ASSIGNMENT >>
Search the entries below. Return every line that has "white" in it.

SUPPLIED RECORDS START

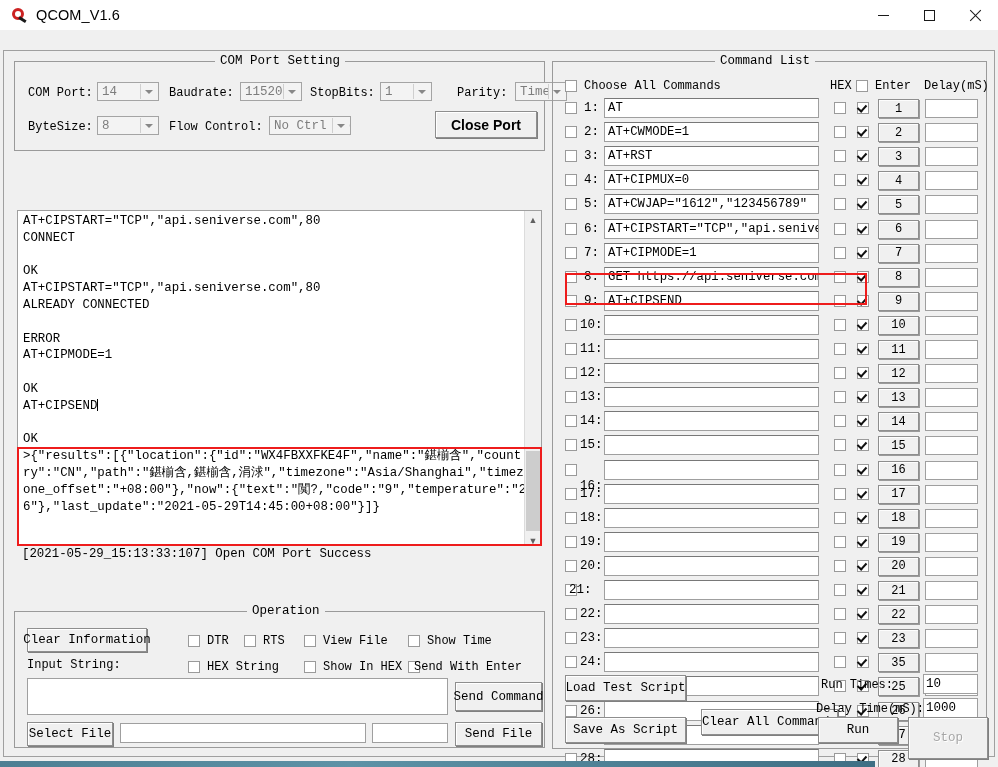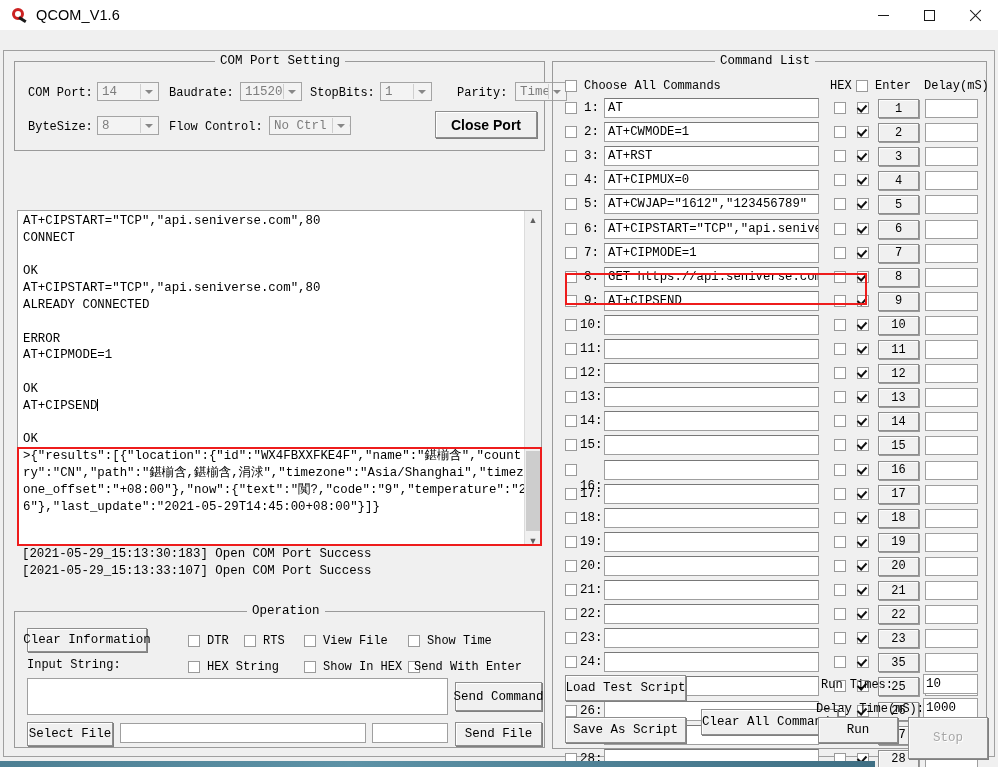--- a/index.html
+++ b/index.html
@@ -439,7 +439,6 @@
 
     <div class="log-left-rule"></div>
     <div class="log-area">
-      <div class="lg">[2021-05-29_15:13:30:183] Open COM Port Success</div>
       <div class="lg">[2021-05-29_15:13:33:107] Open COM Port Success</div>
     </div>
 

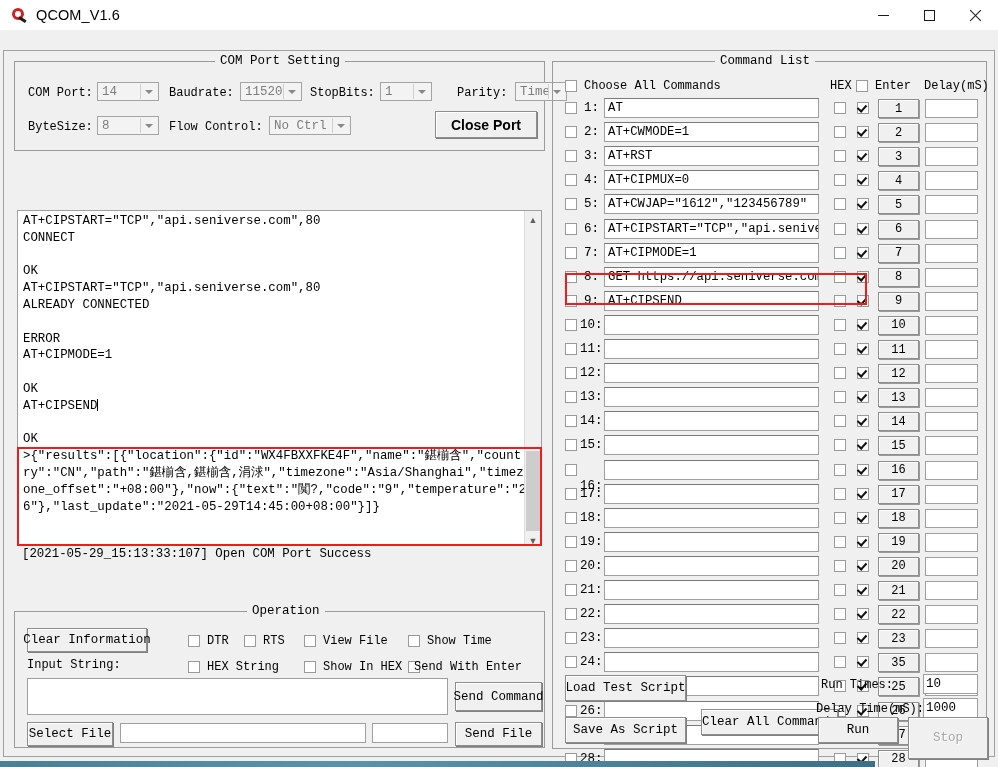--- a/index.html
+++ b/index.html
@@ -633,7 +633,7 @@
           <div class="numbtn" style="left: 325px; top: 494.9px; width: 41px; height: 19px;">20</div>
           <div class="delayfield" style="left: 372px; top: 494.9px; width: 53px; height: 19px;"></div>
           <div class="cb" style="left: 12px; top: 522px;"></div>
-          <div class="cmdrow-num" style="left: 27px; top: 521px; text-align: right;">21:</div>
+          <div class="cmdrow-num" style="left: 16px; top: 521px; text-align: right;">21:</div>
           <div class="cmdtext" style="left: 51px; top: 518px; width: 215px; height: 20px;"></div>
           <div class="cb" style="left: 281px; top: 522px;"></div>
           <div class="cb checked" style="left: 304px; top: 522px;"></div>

SUPPLIED RECORDS END
SUPPLIED RECORDS START

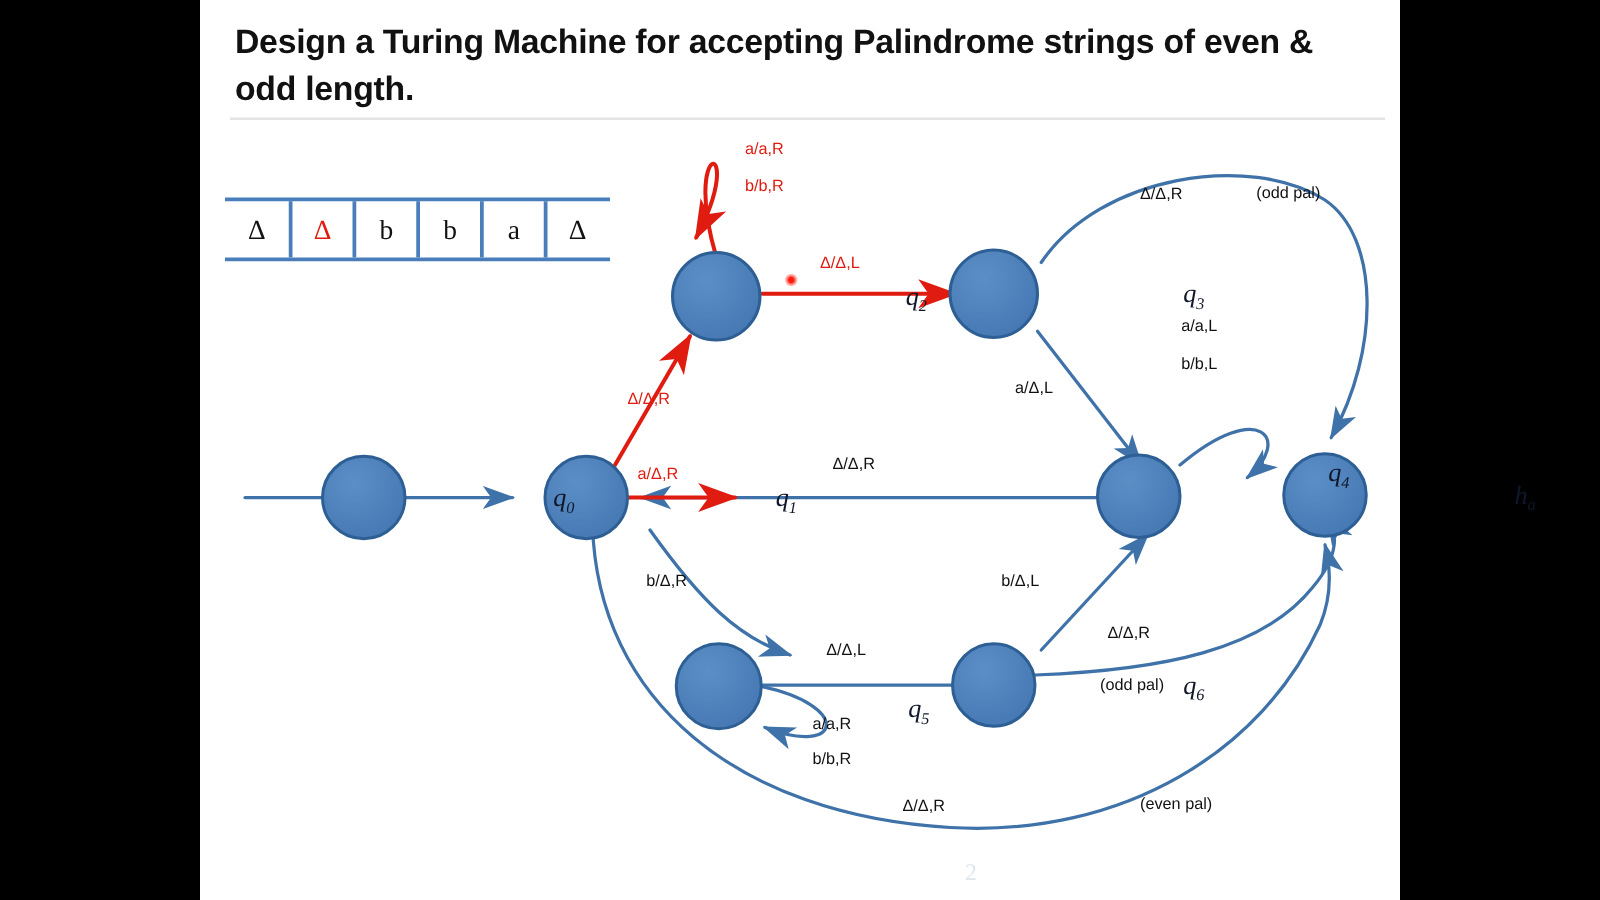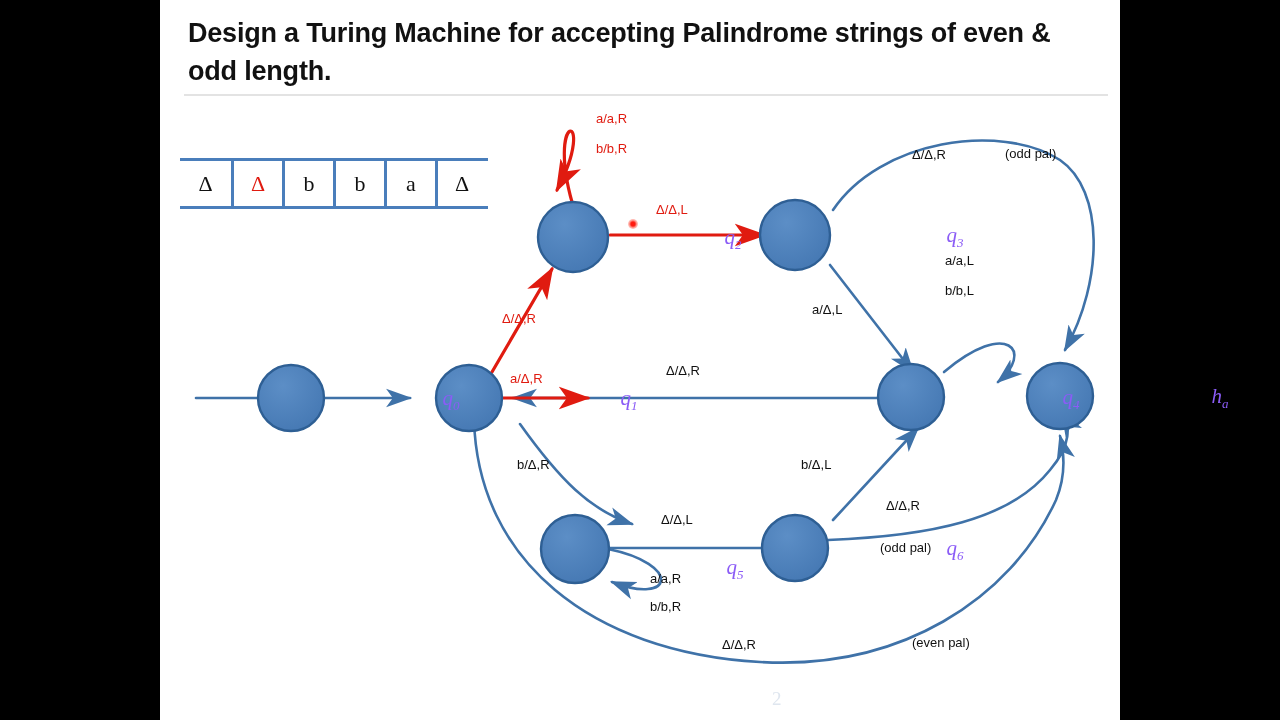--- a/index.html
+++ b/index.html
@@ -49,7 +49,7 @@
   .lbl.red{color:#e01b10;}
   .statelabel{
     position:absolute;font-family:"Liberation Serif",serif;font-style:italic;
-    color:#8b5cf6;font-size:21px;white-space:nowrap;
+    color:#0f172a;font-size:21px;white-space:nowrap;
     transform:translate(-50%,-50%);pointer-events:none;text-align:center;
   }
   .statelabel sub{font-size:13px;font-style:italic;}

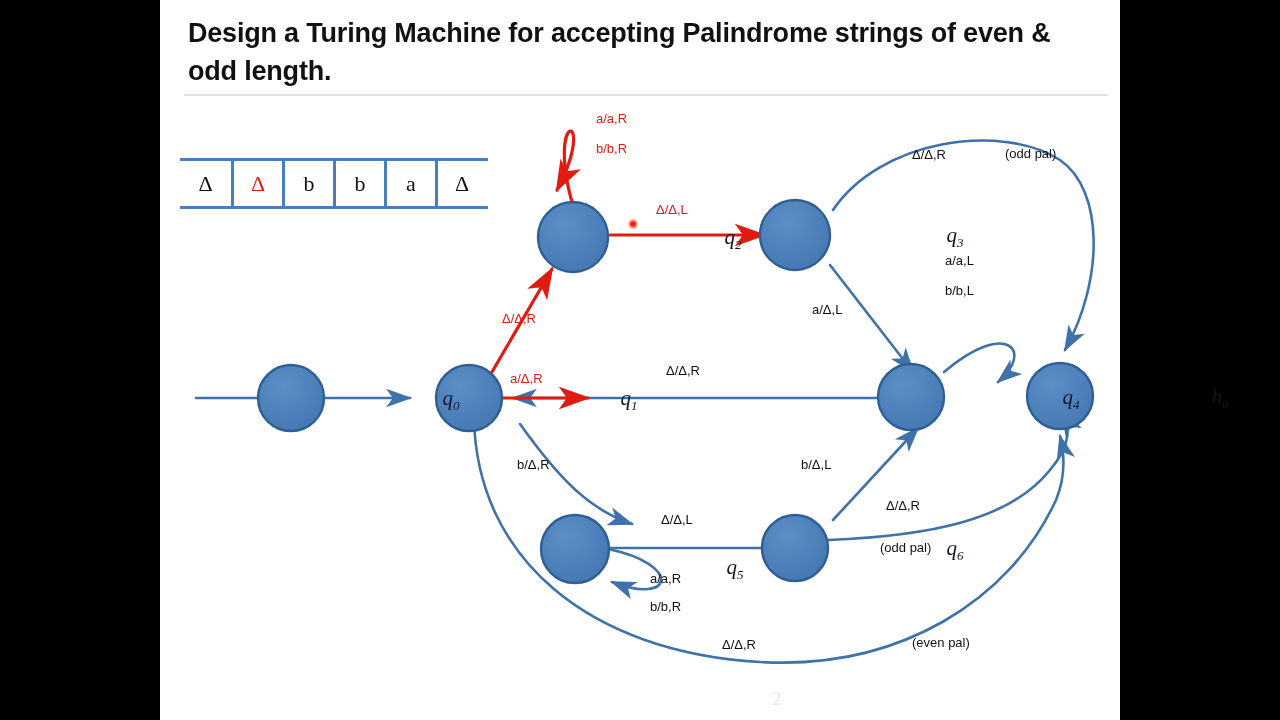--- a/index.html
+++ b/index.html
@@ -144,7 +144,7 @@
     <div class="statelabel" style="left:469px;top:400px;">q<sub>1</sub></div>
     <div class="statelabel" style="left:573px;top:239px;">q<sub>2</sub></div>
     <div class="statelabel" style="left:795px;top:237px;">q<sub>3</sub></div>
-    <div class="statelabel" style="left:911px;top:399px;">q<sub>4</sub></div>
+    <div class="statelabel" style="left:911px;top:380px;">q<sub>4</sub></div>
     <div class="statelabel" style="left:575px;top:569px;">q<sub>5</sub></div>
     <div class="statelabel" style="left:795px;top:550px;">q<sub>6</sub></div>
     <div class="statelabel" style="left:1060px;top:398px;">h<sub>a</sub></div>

SUPPLIED RECORDS END
SUPPLIED RECORDS START

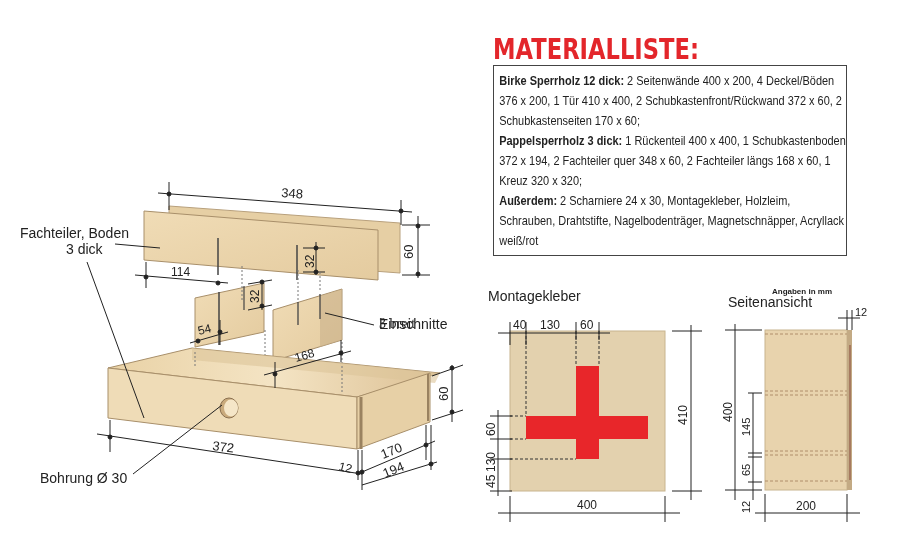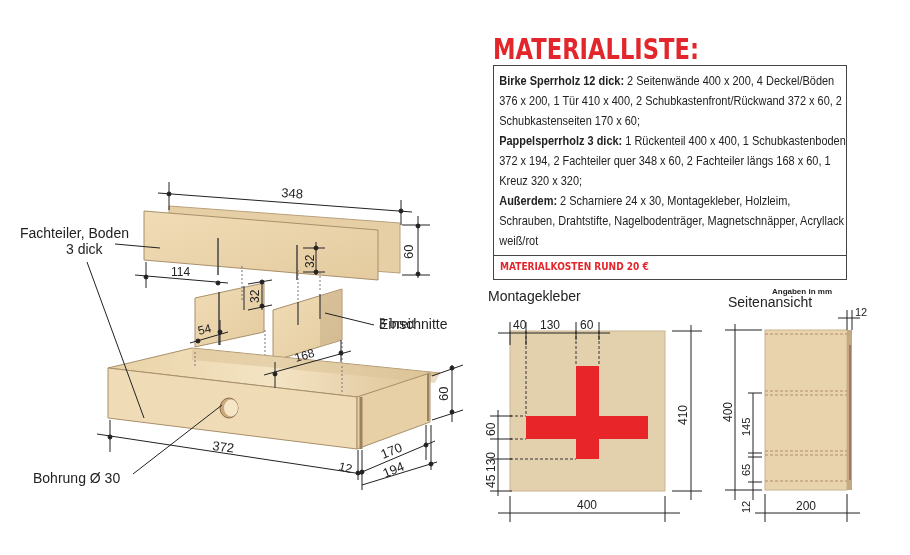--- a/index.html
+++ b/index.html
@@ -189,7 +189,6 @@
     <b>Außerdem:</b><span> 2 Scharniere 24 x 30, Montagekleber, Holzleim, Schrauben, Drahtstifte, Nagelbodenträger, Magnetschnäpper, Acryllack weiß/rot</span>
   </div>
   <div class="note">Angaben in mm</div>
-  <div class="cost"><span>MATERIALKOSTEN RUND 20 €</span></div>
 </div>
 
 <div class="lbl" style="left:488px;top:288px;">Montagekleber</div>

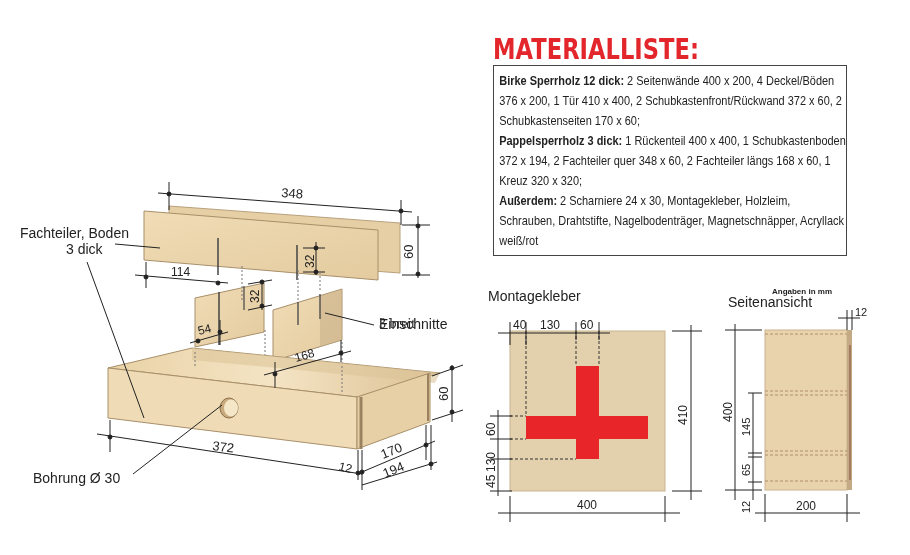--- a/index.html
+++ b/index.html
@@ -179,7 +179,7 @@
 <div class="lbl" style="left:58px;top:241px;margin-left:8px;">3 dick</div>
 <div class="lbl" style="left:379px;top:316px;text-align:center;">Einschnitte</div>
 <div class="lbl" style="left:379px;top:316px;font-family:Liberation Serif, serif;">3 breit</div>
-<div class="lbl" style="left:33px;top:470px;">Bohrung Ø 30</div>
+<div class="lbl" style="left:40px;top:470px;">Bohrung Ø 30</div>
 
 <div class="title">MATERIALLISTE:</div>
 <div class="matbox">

SUPPLIED RECORDS END

ANSWER SECTION >>
-    color:#8b5cf6;font-size:21px;white-space:nowrap;
+    color:#0f172a;font-size:21px;white-space:nowrap;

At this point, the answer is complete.